Poesie & Jazz
Christian Brückner
Sprecher
Heinz Sauer
Saxofon
Michael Wollny
Klavier

Mit einer ganz besonderen Performance endet diese Nacht der Poesie. Der Schauspieler Christian Brückner, auch bekannt als die Synchronstimme von Hollywood-Titan Robert De Niro, der Saxophonist Heinz Sauer und der vielseitige Jazzpianist Michael Wollny verbinden Texte von Ror Wolf mit musikalischen Entsprechungen.

Die Frankfurter Rundschau schrieb dazu:

„...Der Abend gilt der ’neunundzwanzigsten Ausschweifung’ Ror Wolfs, im Schöffling Verlag erschienen. Christian Brückner ist nicht allein auf der Bühne, sondern mit Heinz Sauer, Saxofon, und dem um viele Jahre jüngeren Pianisten Michael Wollny. Nein, kein Jazz-und-Lyrik-Abend. Niemand untermalt oder begleitet hier etwas, jeder sagt, was er zu sagen hat, der Text beziehungsweise der Vorleser gibt die Dramaturgie vor, und alles fügt sich erst im wahrnehmenden Sinnesapparat der Zuhörer zusammen. Wobei diese scheinbare Selbstläufigkeit ein Symptom dreifach hochseilsicherer Souveränität ist. Alle drei Künstler beherrschen die vielsagende Beiläufigkeit: Brückner wie Wollny wie Sauer wie Wolf sind Großmeister der Intonation, der Andeutung und angedeuteten Klangstellung, der Form und Rhythmus und Klangnuancierung...“
Frankfurter Rundschau, 3. September 2007


(c) Jörg Steinmetz
(c) Jörg Steinmetz

Michael WollnyWollny hatte bis 1997 eine musikalische Ausbildung (Klavier, Violine) an der Musikschule Schweinfurt bzw. am Hermann-Zilcher-Konservatorium Würzburg und nahm erfolgreich an den Wettbewerben von Jugend musiziert teil. Ab 1997 studierte er an der Hochschule für Musik Würzburg bei Chris Beier (Künstlerisches Diplom mit Auszeichnung 2002, Meisterklassendiplom 2004). Er hatte zudem Unterricht bei unter anderem John Taylor und Walter Norris.

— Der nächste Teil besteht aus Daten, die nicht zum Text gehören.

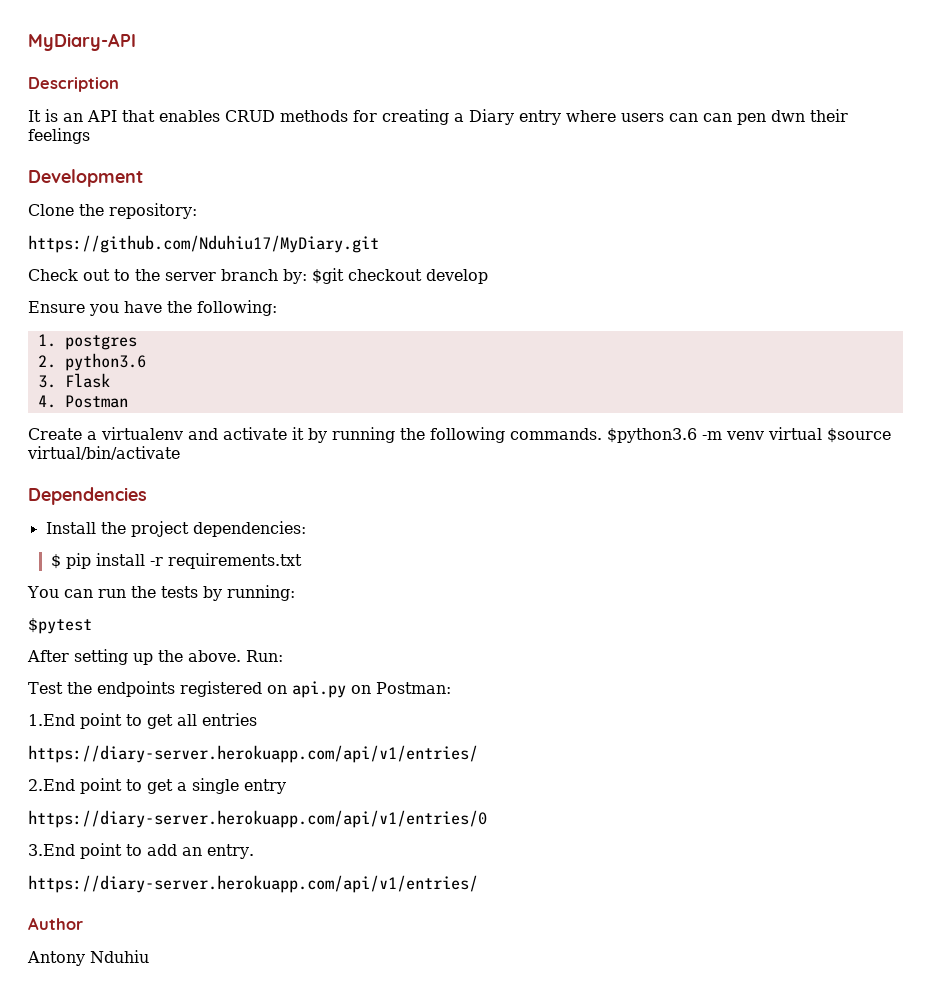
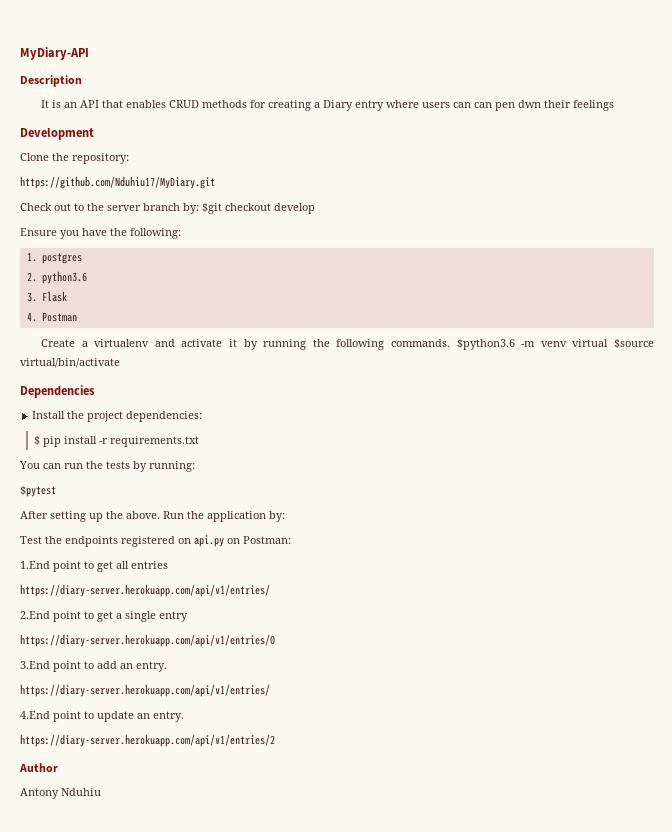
[246,650,283,662] Run: -> [163,511,285,522] Run the application by:
(478, 884) none -> [20,711,184,722] [20,734,275,747] // 4.End point to update an entry. // https://diary-server.herokuapp.com/api/v1/entries/2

Wollny war zwischen 1998 und 2002 Mitglied im Bundesjazzorchester, mit dem er auch auf Tournee ging. Er spielt seit 2001 mit Heinz Sauer im Duo bzw. im Quartett. Ebenso erfolgreich ist er mit dem Trio [em] (mit Eva Kruse als Bassistin und Eric Schaefer am Schlagzeug). Daneben war er an CD-Produktionen u. a. mit den Young Friends, mit Hubert Winter („Different Kind of Stories“, 2003), aber auch Hans-Peter Salentin („Beyond Your Thoughts“, „Sound of Silence“) beteiligt und ist als Pianist und musikalischer Mitarbeiter am Schauspielhaus Nürnberg tätig.

Im Jahre 2007 erschien sein von Kritikern hochgelobtes erstes Soloalbum Hexentanz auf dem Münchener Jazzlabel ACT von Siegfried Loch.

Wollny wurde mit mehreren Stipendien und Preisen ausgezeichnet, so dem Jazzpreis der Nürnberger Nachrichten 2007, dem Kulturpreis der Stadt Schweinfurt 2003, dem Preis der Deutschen Schallplattenkritik (für Melancholia (2005) mit Heinz Sauer), dem Bayerischen Kunstförderpreis 2005 und dem „Choc de l’annee 2006“ des französischen Jazzmagazins Jazzman (für Certain Beauty mit Heinz Sauer). Im Jahr 2008 erhielt er zusammen mit Heinz Sauer den SWR-Jazzpreis. 2010 erhielt er den ECHO Jazz in der Sparte „Instrumentalist/in des Jahres national – Piano/Keyboards“.

Michael Wollny wurde im Mai 2007 mit dem Ronnie Scott’s Jazz Award als „Most Promising International Newcomer Of The Year“ in London ausgezeichnet.